ShawnD said:
Since the US has progressive taxes, you need to make quite a bit more than the average before you pay in as much as you consume.
You're right. I didn't think that far enough through.
On the other hand, it can be argued that low income people pay their fair share by allowing companies and the economy to grow. McDonalds, for example, is a company worth billions of dollars, and it would be foolish to say that their success was not somehow related to their ability to pay low wages, and sell things at reasonable prices. If the labor market (worker shortage) had people getting paid $15/h to work at McDonalds, would McDonalds grow as quickly as it did?
Draw your own conclusion
I'm strictly talking about taxes and government spending. I hadn't thoughth about the value of workers to companies (...thinking about it below...). I'm completely aware that a healthy economy requires a wide range of income levels and that foreign workers fill a vital role by taking low wage jobs that Americans don't want. How many it takes before they become a drain on society, I don't know.
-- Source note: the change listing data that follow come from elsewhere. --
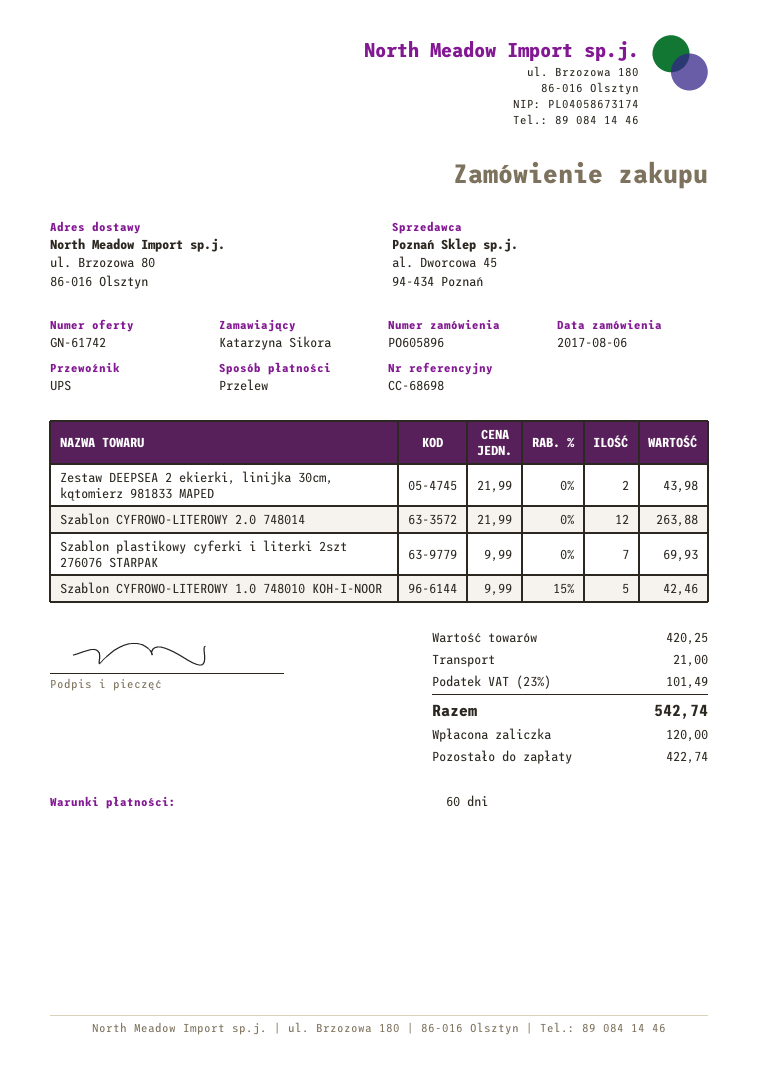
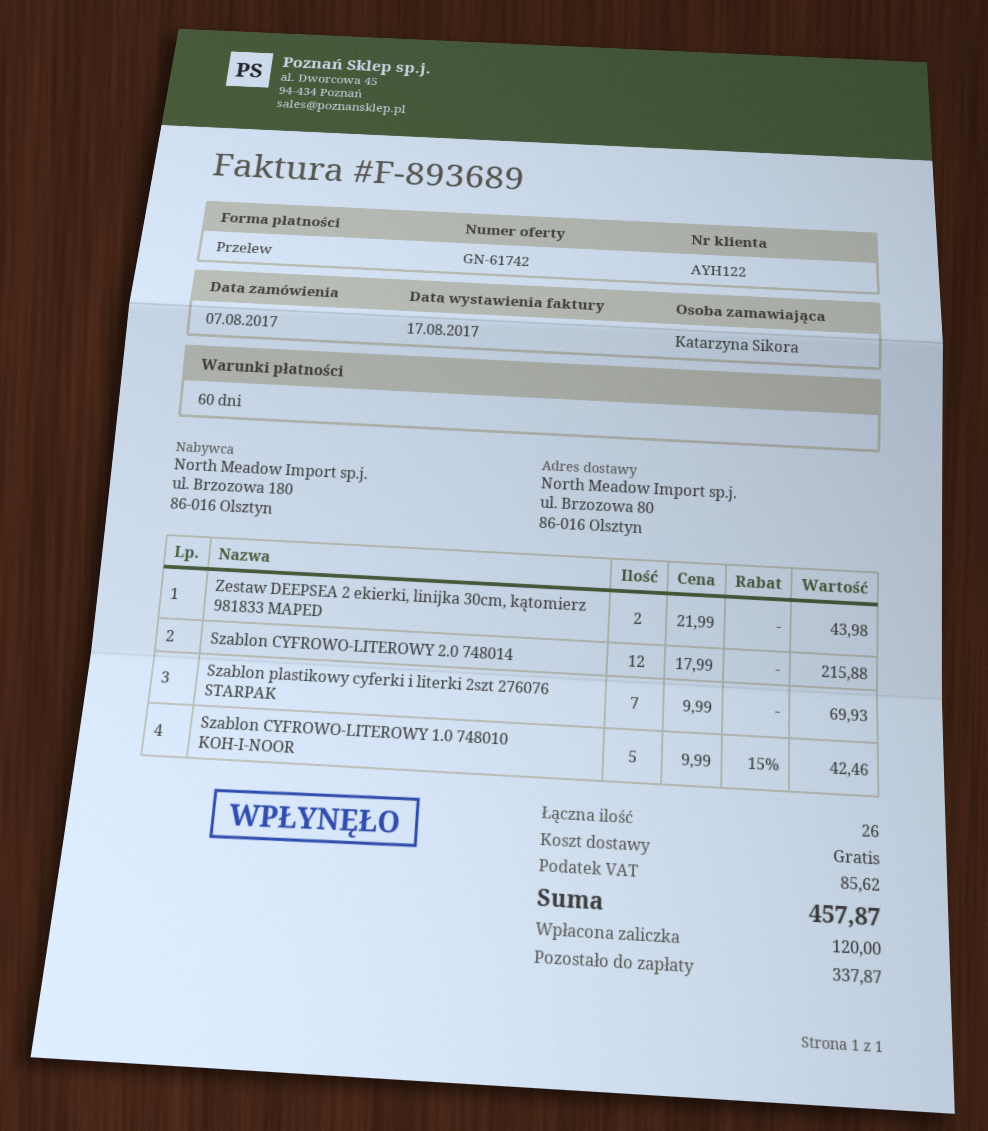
order date: 2017-08-06 -> 2017-08-07
Szablon CYFROWO-LITEROWY 2.0 748014: 12 x 21.99 = 263.88 -> 12 x 17.99 = 215.88
shipping: 21.00 -> 0.00
tax: 101.49 -> 85.62
total: 542.74 -> 457.87
balance: 422.74 -> 337.87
That said, I think contribution of an employee to the economy is also related to pay. That's kinda the main point of a market economy. The labor supply is a pyramid that is smaller at the top because the experience and education required gets thinner as you go up. That makes such people very valuable. That is also responsible for why the low-end college graduate isn't doing well these days: there is a glut of people with useless BA degrees out there that end up working as bank tellers for slightly more than what the high school dropouts at McDonalds are making. The pyramid just isn't linear.
Now more specific: Since McDonalds isn't a service company, no employee directly contributes to the company's income (ie, in my job, I have a specific billing rate for my time - the guy who sweeps the floor does not). Nevertheless, every employee at McDonalds has to perform a useful function, otherwise they wouldn't be hired (the guy who cleans the floor, for example, does it because if he didn't, customers wouldn't come back). So then the only measure of an employee's value to a company like that comes from supply and demand in the labor market. In a broader sense, my value to my company is set the same way, but by a different market - the market for engineering services. But, of course, the number of people who go into engineerg determines how many engineering companies like mine there are, which then determines via supply and demand what billing rate I can charge.
Bottom line: by and large, people contribute to the economy pretty much exactly equal to what they get paid, which follows directly from the basic rules of market economics. Put another way, there is no such thing as a job that is a drain on the economy.
Caveat: I hadn't thought about this issue in quite those terms until just now, so this may change a little as I mull it over some more.